Fed decision window: The March 17-18 FOMC meeting will signal whether policymakers prioritize inflation control over labor market support. Any indication that rates will remain elevated through year-end could trigger further equity repricing.

Kharg infrastructure status: Satellite imagery and tanker tracking data will reveal whether oil loading operations continue. Iran has exported 13.7 million barrels since the war started on Feb. 28, and multiple tankers were seen on satellite imagery on Wednesday loading at Kharg, per TankerTrackers.com. Any cessation of loading would immediately remove 1.5 million barrels per day from global supply.

Regional retaliation calculus: Tehran threatened to reduce US-linked oil facilities to “a pile of ashes” if oil structures on the island were attacked.
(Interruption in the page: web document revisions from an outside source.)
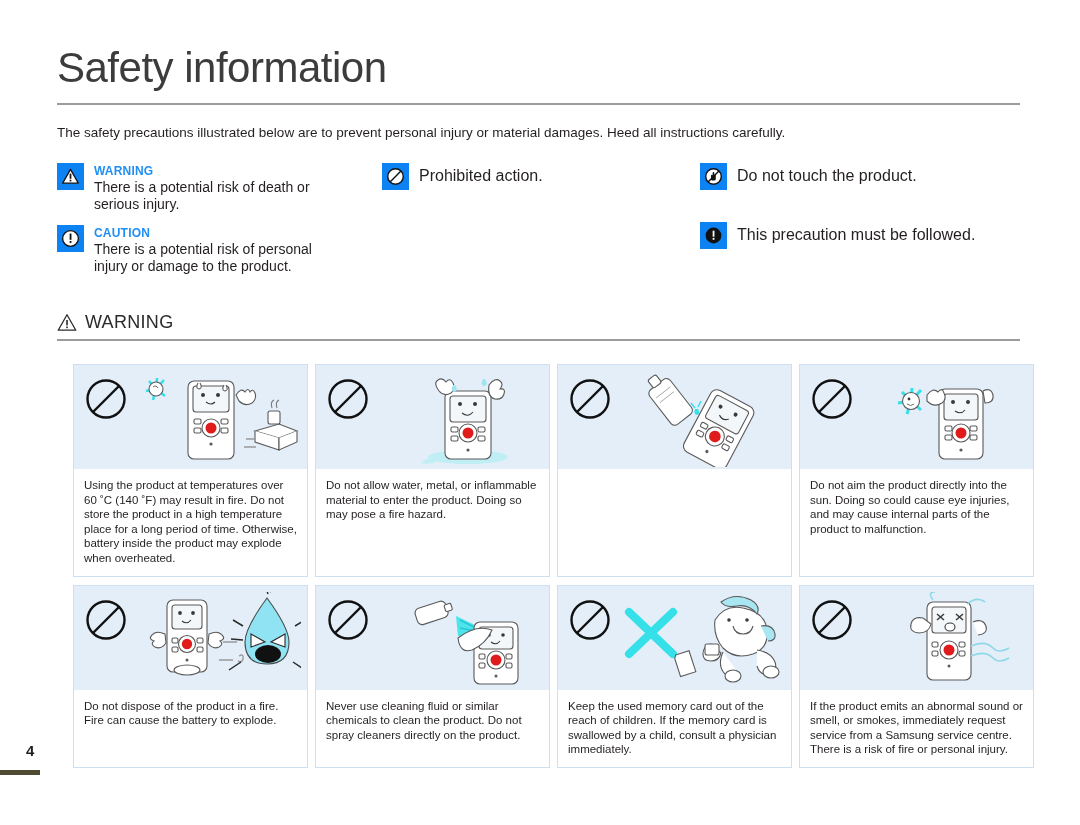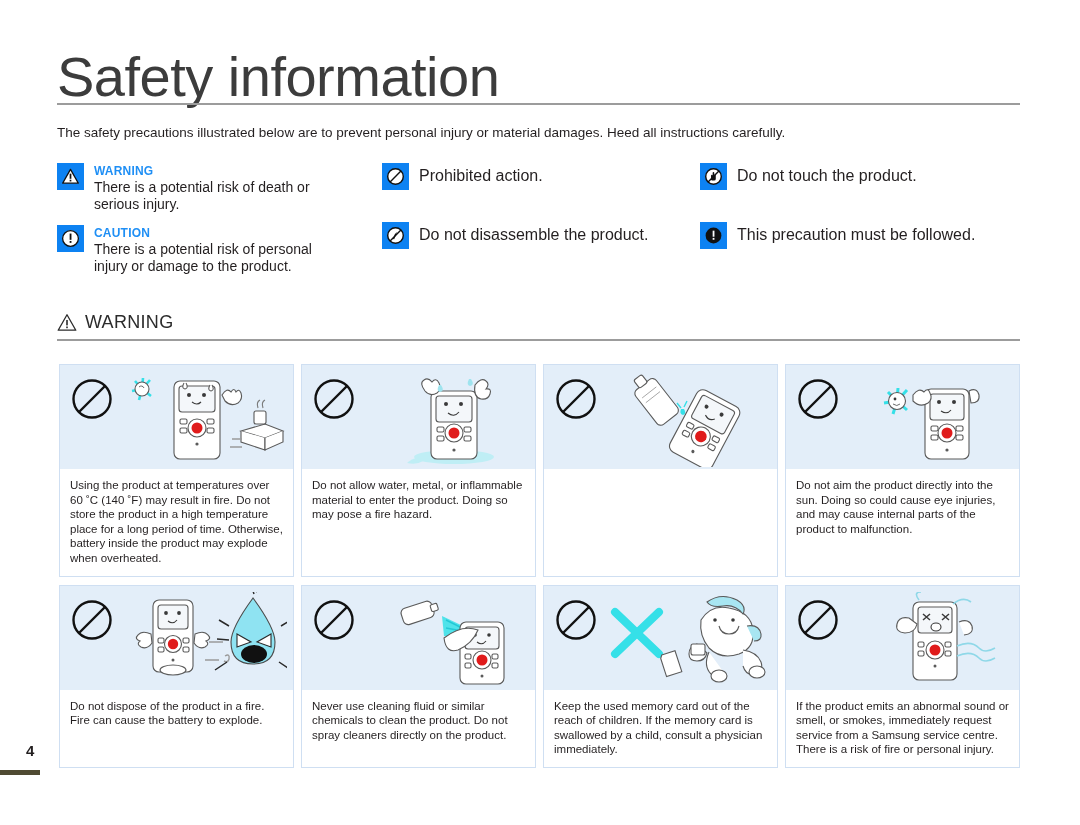"Safety information" .page-title { font-size: 56px -> 42px }
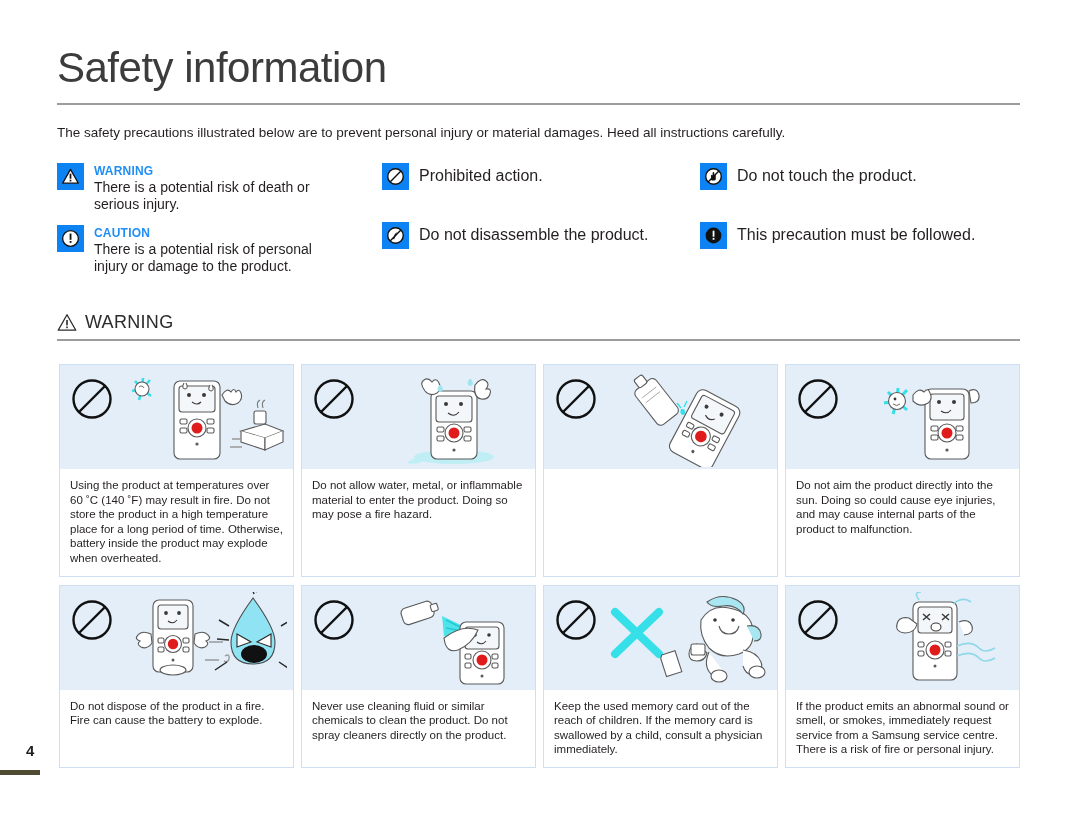"Do not disassemble the product." div.legend-row { html: <div> <div> <svg> <circle></circle> <path></path> <line></line> </svg> </div> <div>Do not disassemble the product.</div> </div> -> none }
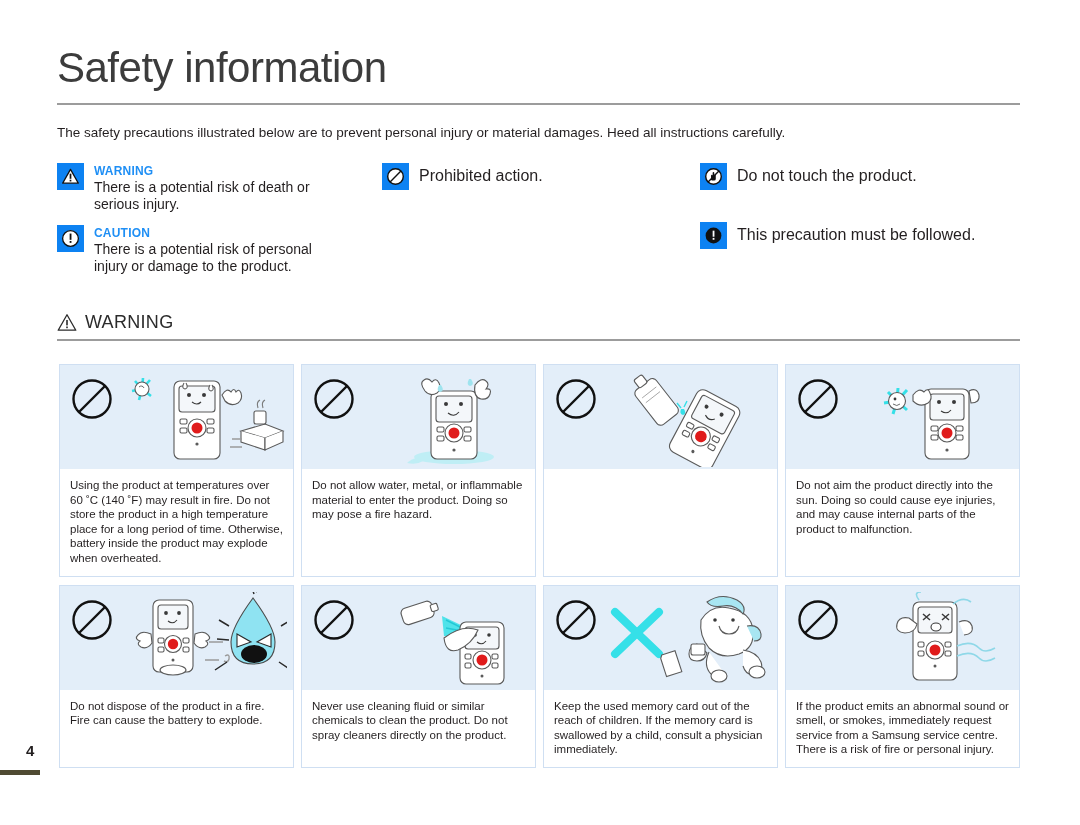"Using the product at temperatures" .grid { left: 59px -> 73px }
Attacks on Saudi or UAE infrastructure would eliminate any spare capacity cushion and push Brent toward the $120–150 range analysts have flagged as the demand destruction threshold.

Strategic reserve depletion rate: The 400 million barrels slated for release represents 33% of the 1.2 billion barrels in member-state stockpiles. The 172 million barrels the U.S. plans to release represents 41% of the 415 million currently held in the Strategic Petroleum Reserve. If the conflict extends beyond 120 days — the timeframe for U.S. reserve delivery — replenishment pressure will create a floor under future prices regardless of conflict resolution.